Towards the end of the twentieth century, with the growth of cheap flights and package holidays, people seemed to fall out of love with swimming in British waters. Fortunately, the popularity of sea swimming once again seems to be on the rise. What, perhaps, some don’t realise, is quite how many exciting aquatic journeys you can experience in this beautiful part of Devon. And that’s what this book is all about. We want to take you on explorations by water; Torbay has so many amazing sights to see from the sea.

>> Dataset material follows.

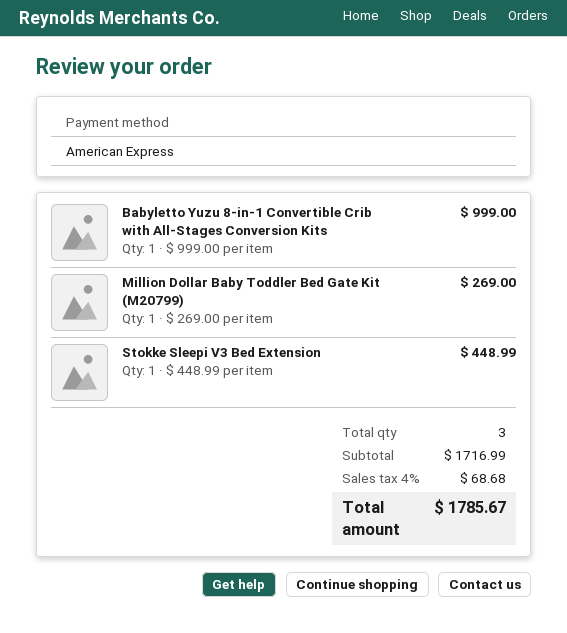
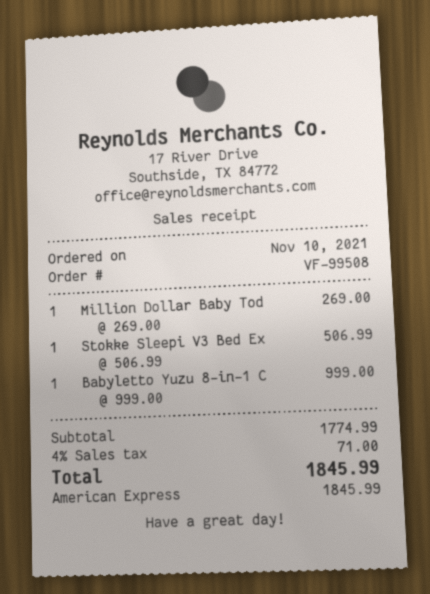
Stokke Sleepi V3 Bed Extension: 1 x 448.99 = 448.99 -> 1 x 506.99 = 506.99
subtotal: 1716.99 -> 1774.99
tax: 4% = 68.68 -> 4% = 71.00
total: 1785.67 -> 1845.99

Take London Bridge for example (pictured on page 17). This is a stunning natural rock arch just a few hundred metres along the coast from the Imperial Hotel. It’s right in the centre of Torquay, but because of its position – only accessible from the water – many people don’t realise it’s there. But if you’re prepared to get in the water, it’s a short swim away.

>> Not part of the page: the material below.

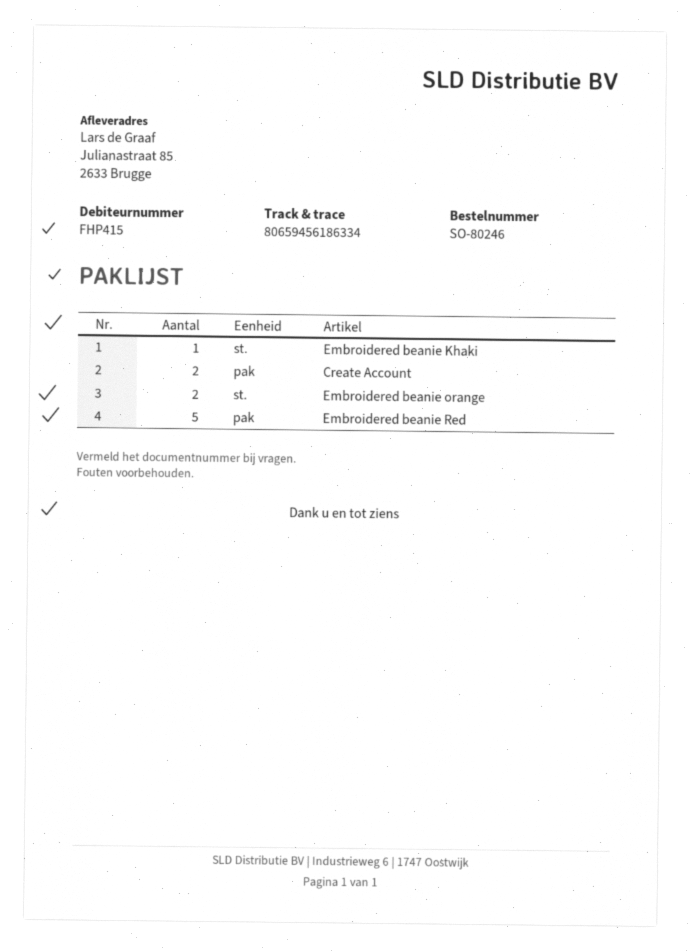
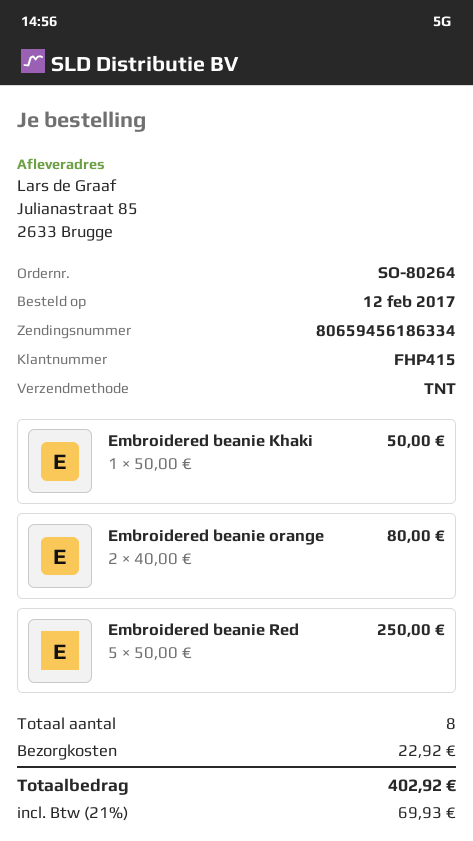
order number: SO-80246 -> SO-80264
Create Account: 2 -> none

One of the most appealing things about swimming in the sea is the feeling of going on an adventure along the coastline. There is so much to experience, from the natural flora and fauna, through the history of man’s activities on the coast, and the unusual geology which forms the shoreline itself.

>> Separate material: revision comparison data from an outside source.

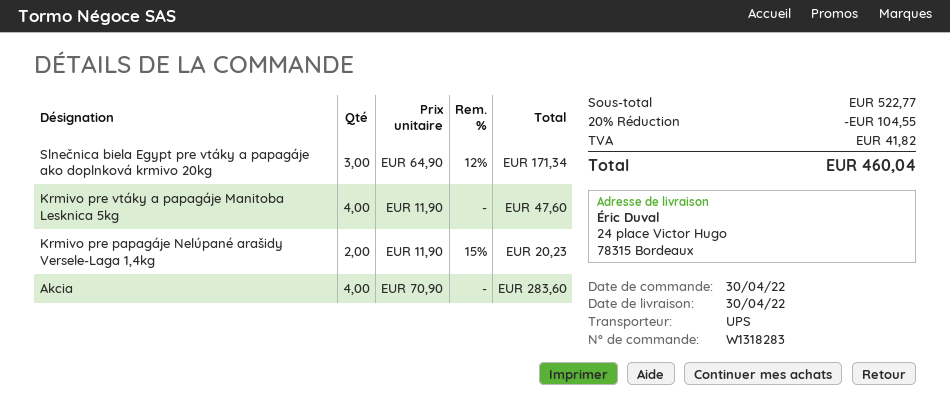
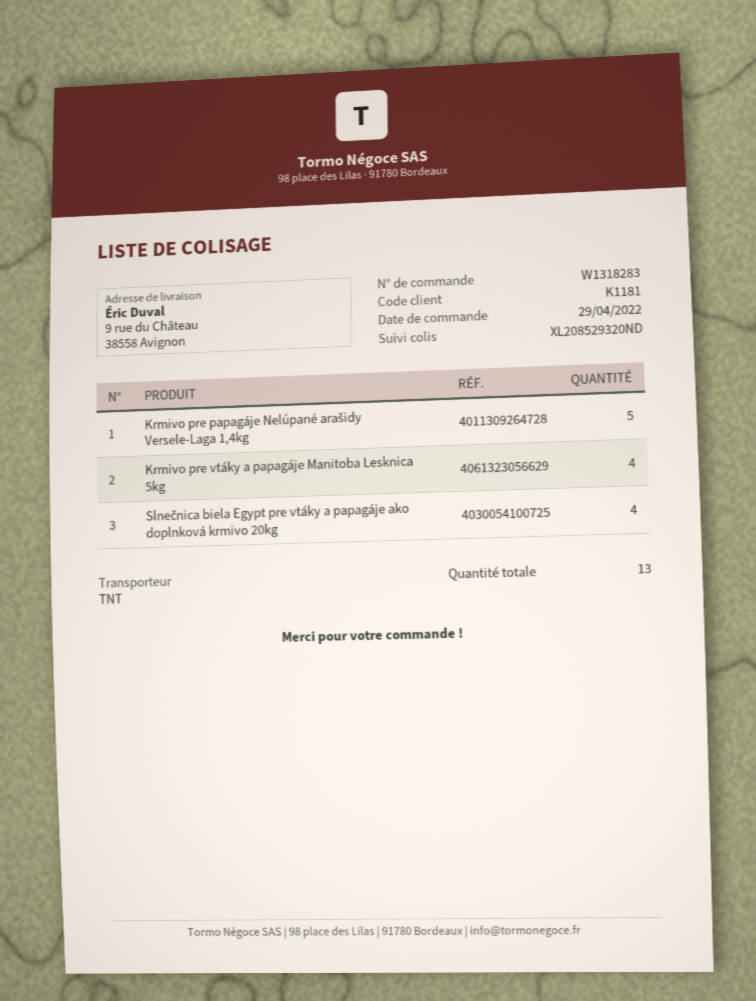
order date: 2022-04-30 -> 2022-04-29
shipping method: UPS -> TNT
ship to: 24 place Victor Hugo, 78315 Bordeaux -> 9 rue du Château, 38558 Avignon
Slnečnica biela Egypt pre vtáky a papagáje ako doplnková krmivo 20kg: 3 -> 4
Krmivo pre papagáje Nelúpané arašidy Versele-Laga 1,4kg: 2 -> 5
Akcia: 4 -> none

As swimmers, the rocks around us form the most evocative backdrop, creating atmospheres ranging from high drama through to mystery and intrigue. But how often do we stop to wonder what the rocks are telling us about the formation of the earth itself? And what life was like millions of years ago? The geology of Torbay is fascinating, telling a compelling story about life on earth so long ago that one can barely imagine it, and the best place to see it is from the sea.
Swimming along the shore you can see evidence of three main periods of geological history - the Devonian, Carboniferous and Permian. It all started just over four and half billion years ago when the earth wasn’t actually here; there were just hot gases and rocks spinning around in space, which eventually formed the earth. Over millions of
years cells evolved, and so started the beginnings of life.
The first period we really see in Torbay, the Devonian, was around 400 million years ago. Torbay was a shallow, tropical sea, with lots of marine wildlife. Devonian limestone can be seen mostly at the northern and southern ends of the Bay, at Torquay and Brixham, and it was formed from an ancient tropical reef built mostly of hard sponges but also early corals and a wealth of exotic life now extinct. Layer upon layer these creatures accumulated on the seabed and were later compressed over millions of years by younger sediments on top to form hard limestone.
The wealth of creatures were slowly fossilised as minerals carried by water crystallised to replace the hard parts of that once ancient life to form natural solid rock replicas. These fossilised remains are today visible in lots of places in Torbay, forming beautiful abstract patterns in the rocks.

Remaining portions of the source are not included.